Sample the last 30 days of paid creator posts. Each must use #ad, 'paid partnership,' or equivalent disclosure per the FTC Endorsement Guides. Pull the Refersion / GRIN / Aspire log; tag any non-compliant post and require a re-post or takedown.

For each non-compliant post, send the takedown / amend request and re-circulate the disclosure language clause from the influencer agreement. Document the corrective action — the FTC consent decrees explicitly require evidence of brand-side enforcement.

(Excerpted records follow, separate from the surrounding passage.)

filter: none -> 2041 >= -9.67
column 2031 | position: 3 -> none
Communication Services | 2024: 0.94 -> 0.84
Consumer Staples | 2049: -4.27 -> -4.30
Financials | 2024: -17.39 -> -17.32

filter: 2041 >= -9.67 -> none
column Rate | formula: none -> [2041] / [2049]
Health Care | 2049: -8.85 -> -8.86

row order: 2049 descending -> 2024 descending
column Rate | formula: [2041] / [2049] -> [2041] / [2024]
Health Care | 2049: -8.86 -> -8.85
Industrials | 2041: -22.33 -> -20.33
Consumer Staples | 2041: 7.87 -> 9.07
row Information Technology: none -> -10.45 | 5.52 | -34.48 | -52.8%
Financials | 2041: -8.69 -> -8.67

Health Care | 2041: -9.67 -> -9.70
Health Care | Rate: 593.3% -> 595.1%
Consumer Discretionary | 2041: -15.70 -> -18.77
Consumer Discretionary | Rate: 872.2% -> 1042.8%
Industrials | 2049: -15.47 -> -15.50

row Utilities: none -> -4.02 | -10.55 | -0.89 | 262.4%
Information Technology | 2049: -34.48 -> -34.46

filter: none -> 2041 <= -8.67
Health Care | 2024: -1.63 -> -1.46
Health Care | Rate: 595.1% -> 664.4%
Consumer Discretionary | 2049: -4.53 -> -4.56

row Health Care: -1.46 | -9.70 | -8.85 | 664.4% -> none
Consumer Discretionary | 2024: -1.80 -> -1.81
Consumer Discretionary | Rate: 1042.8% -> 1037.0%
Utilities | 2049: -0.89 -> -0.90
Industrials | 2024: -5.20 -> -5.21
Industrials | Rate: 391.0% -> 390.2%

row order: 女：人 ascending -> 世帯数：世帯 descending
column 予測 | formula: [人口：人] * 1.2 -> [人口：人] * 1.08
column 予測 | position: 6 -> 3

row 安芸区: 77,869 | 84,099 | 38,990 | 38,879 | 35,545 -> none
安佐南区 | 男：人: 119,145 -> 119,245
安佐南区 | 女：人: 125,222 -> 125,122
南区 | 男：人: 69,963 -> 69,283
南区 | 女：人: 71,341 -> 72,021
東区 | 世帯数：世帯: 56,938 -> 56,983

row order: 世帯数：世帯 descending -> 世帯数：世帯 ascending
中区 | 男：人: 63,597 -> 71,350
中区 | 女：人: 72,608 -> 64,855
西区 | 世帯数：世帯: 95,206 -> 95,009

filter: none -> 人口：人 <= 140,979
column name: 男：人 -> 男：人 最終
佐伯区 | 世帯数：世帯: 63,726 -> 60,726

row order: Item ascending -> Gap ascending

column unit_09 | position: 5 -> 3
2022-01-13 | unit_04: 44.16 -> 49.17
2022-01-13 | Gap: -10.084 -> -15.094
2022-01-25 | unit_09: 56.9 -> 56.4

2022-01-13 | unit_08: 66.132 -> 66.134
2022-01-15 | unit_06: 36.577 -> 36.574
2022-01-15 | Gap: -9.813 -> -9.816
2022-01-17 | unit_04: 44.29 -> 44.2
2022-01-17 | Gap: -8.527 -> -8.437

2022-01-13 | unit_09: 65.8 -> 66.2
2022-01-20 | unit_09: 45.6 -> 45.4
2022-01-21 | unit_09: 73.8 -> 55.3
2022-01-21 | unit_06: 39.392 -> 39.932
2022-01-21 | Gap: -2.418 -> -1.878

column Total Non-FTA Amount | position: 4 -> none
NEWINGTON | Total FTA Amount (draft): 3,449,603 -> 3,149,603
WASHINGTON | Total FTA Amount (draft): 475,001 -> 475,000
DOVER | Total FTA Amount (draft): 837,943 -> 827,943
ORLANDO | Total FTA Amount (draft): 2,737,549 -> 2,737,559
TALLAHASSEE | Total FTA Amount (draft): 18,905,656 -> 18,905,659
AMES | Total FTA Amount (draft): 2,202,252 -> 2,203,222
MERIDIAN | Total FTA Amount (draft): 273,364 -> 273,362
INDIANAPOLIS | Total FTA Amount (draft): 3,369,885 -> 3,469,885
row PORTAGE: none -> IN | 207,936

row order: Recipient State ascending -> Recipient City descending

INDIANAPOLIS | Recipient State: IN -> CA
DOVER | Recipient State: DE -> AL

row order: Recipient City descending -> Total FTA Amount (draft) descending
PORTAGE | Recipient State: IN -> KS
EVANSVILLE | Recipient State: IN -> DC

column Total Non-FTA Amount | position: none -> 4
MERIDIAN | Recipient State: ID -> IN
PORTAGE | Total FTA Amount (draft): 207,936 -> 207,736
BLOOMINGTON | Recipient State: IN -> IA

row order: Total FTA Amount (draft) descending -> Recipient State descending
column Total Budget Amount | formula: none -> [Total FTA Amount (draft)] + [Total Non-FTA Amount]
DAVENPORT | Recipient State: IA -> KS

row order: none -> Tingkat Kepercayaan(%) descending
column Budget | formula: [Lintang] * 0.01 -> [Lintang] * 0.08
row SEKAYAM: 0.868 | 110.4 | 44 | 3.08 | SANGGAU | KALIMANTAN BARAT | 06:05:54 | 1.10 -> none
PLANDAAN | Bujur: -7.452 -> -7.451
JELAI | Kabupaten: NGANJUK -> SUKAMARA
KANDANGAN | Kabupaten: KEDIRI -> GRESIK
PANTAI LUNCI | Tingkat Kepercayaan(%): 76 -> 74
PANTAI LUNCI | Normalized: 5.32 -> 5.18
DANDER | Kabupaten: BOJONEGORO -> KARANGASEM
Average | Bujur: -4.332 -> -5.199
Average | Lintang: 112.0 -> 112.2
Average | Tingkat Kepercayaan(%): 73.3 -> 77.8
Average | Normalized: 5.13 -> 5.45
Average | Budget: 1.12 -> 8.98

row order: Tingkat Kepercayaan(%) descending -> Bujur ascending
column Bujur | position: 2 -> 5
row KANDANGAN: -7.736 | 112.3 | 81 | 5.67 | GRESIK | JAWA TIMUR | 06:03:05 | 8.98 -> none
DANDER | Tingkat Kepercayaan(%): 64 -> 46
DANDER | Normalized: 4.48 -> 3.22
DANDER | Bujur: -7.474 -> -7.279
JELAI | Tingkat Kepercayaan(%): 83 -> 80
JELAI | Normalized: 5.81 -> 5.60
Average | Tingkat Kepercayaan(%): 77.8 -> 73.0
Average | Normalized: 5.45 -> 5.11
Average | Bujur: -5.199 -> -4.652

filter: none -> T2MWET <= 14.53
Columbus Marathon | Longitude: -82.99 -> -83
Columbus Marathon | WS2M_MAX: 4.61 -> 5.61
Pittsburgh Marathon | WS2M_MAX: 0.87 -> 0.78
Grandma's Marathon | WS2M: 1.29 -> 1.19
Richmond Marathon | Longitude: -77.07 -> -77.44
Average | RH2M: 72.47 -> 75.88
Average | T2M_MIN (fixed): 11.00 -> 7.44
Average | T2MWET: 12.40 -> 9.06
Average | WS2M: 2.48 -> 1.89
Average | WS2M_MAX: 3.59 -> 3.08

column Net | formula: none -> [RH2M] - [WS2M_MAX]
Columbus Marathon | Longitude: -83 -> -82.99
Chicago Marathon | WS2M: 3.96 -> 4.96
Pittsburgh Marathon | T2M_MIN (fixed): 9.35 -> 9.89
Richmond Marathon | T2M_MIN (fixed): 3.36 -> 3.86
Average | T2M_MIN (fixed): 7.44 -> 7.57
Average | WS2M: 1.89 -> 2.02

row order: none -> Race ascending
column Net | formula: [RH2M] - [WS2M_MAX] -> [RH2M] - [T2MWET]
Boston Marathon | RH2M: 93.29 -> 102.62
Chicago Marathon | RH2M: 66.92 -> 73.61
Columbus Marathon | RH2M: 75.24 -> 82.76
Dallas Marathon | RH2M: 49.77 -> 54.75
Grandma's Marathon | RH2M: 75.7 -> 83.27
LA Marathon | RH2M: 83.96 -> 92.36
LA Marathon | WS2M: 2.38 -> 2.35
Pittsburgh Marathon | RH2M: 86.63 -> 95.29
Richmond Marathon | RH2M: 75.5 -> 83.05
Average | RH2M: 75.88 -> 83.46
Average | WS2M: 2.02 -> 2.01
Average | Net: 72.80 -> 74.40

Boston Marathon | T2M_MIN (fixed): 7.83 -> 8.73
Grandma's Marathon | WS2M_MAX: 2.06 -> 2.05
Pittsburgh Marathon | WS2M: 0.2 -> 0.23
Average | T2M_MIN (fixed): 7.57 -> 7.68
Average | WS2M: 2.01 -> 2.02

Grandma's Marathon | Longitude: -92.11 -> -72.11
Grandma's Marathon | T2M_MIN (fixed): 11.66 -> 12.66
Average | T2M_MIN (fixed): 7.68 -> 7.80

The FTC Negative Option Rule and California / New York click-to-cancel statutes require online cancellation parity with sign-up. Test cancel paths in Recharge, Smartrr, or your subscription tool. Retention offers may be presented but cannot block cancellation.

Pull all 'clinically proven,' 'FDA approved,' '#1 rated,' 'eco-friendly,' and 'natural' claims from PDPs, A+ content, and ad copy. Each must map to a substantiation document. Supplements, cosmetics (MoCRA), and children's products carry the highest enforcement risk.

Pull negative reviews from Amazon, Yotpo / Okendo / Judge.me, and Trustpilot. Tag by reason code (sizing, quality, image-vs-reality, shipping damage). Three reviews citing the same defect is a manufacturing signal that needs a product-team escalation, not just a CX response.

Run Trackstreet / MarketTrack against the authorized-reseller list. For Amazon, check Brand Registry / Project Zero / Transparency for unauthorized sellers on listings. Issue cease-and-desist letters and de-authorize repeat offenders.

Pull Loop Returns / AfterShip / Narvar reason-code data. Apparel target is under 25%, hardgoods under 8%. Flag any SKU whose returns rate moved up by 5 points quarter-over-quarter.

For each SKU above threshold, pull the last 50 returns with photos and free-text reason. Decide between PDP fix (better images, sizing chart, clearer description), supplier QC corrective action, or SKU phase-out. Document the decision and target date.